The music was critically praised and described as "a sensation in the Kannada film music industry". Rediff wrote, "What makes Psycho click with the audience is its unbelievable music. There is magic in Raghu's songs and also in the background score. The songs that rocked before the film's release are wonderfully picturised". IANS wrote, "Raghu Dixit has composed some unbelievable tunes in the film. Raghu has really brought out some freshness through his fusion music".

The music was also well received by the audiences.

Track listing
| No. | Title | Lyrics | Singer(s) | Length |
|---|---|---|---|---|
| 1. | "Mussanje Rangalli" | R. N. Jayagopal | Saindhavi | 5:27 |
| 2. | "Psycho Theme" |  | Raghu Dixit | 4:15 |
| 3. | "Preetiya Manashanthiya" | Jayanth Kaikini | Raghu Dixit | 3:07 |
| 4. | "Beladingalate Minu Minuguta" | Jayanth Kaikini | Haricharan, Saindhavi | 6:00 |
| 5. | "Ninna Poojege Bande Mahadeshwara" | V. Manohar,Raghu Dixit | Raghu Dixit, Haricharan | 4:13 |
| 6. | "Ee Tanuve Ninnade" | Raghu Dixit,V. Devadattha | Raghu Dixit | 5:10 |
| 7. | "Eno Ide" | Jayanth Kaikini | Raghu Dixit | 5:42 |
| Total length: |  |  |  | 33:54 |

== Reception ==
=== Critical response ===
R G Vijayasarathy of Rediff.com scored the film at 3.5 out of 5 stars and wrote "But there are some minor aberrations too. For example, the characterisation of the hero and his uncle is little hazy. Plus, the suspense element jumps out of nowhere. It would have made more sense there was some kind of build up to the suspense.
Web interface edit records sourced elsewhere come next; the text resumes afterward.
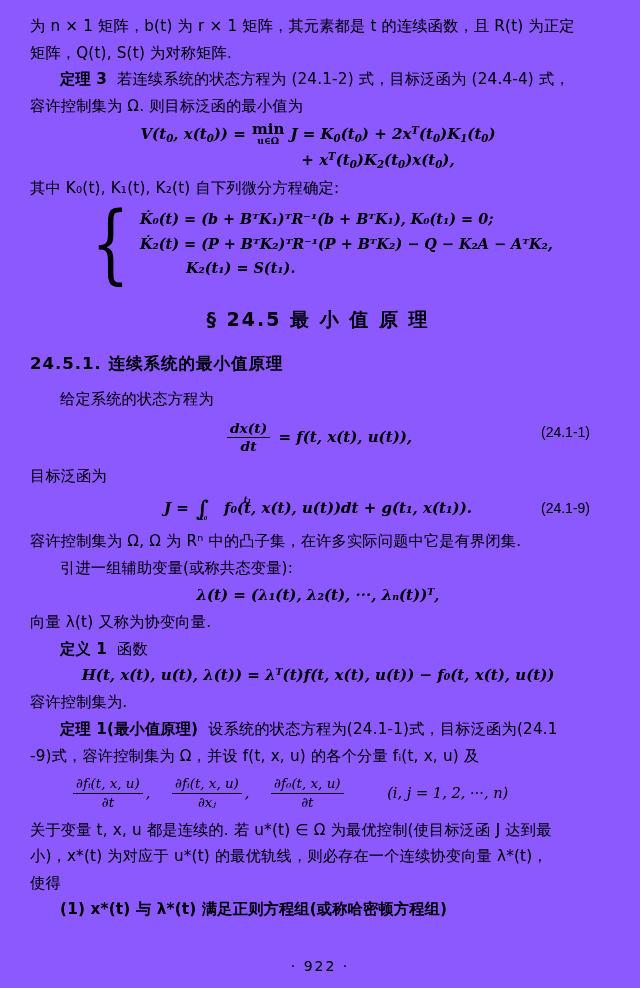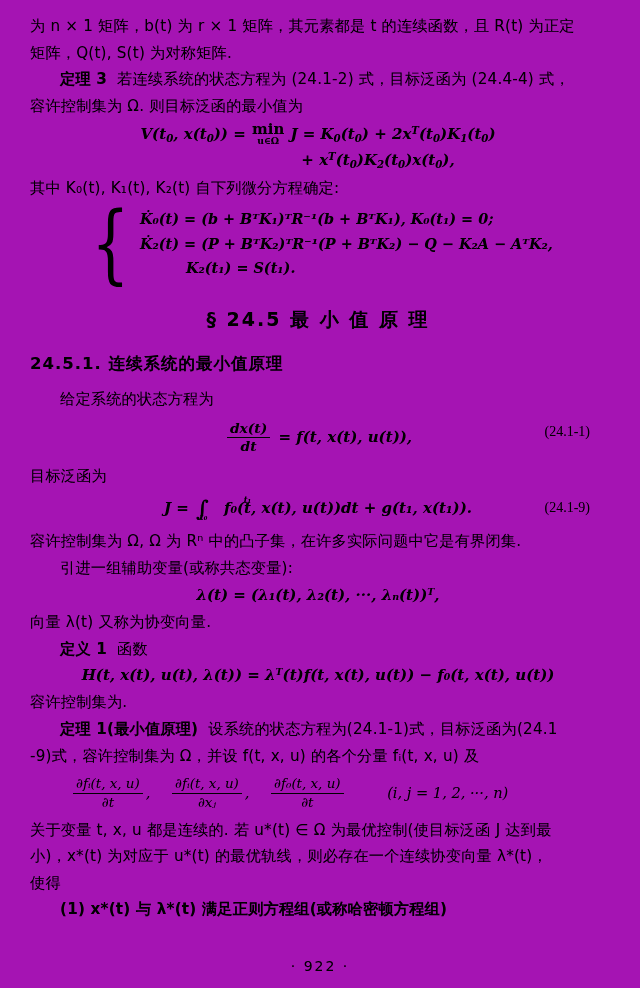--- a/index.html
+++ b/index.html
@@ -13,21 +13,21 @@
     font-family: "DejaVu Sans", sans-serif;
     color: #000;
     overflow: hidden;
   }
   .page {
     position: relative;
     width: 640px;
     height: 988px;
     box-sizing: border-box;
     padding: 14px 34px 10px 30px;
-    background: #a21caf;
+    background: #8b5cf6;
     filter: contrast(1.08);
   }
   .para {
     font-size: 15.2px;
     line-height: 1.62;
     letter-spacing: 0.2px;
     margin: 0 0 2px 0;
     text-align: justify;
   }
   .indent {
@@ -117,21 +117,21 @@
     text-align: center;
     font-family: "DejaVu Serif", serif;
     font-style: italic;
     font-weight: bold;
     font-size: 15px;
   }
   .eqrow .eqnum {
     position: absolute;
     right: 0;
     top: 4px;
-    font-family: Liberation Serif, serif;
+    font-family: Liberation Sans, sans-serif;
     font-style: normal;
     font-weight: normal;
     font-size: 14px;
     text-align: right;
   }
   .frac {
     display: inline-block;
     vertical-align: middle;
     text-align: center;
     font-size: 0.92em;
All in all, Psycho is a must see for all those who love suspense". A critic from Bangalore Mirror wrote "Dhanush’s identity is also well concealed through most parts of the film as he is made to wear a cap and shades. So, whatever facial expressions he has managed are also unknown. The others have managed a decent show. Cameraman Sabha Kumar and music composer and singer Raghu Dixit are the stars of this film. They put the much required zing into the whole affair. As an afterthought Psycho is worth the ticket price, but just about". A critic from Sify.com wrote "The two superb works have come from music director Raghu Dixit. All the songs are worth hearing again. Ninna Poojege Bandhe Mahadeshwara?., is the best among all. Sabhakumar camera work has been apt for the subject and he shows very good signs of good future".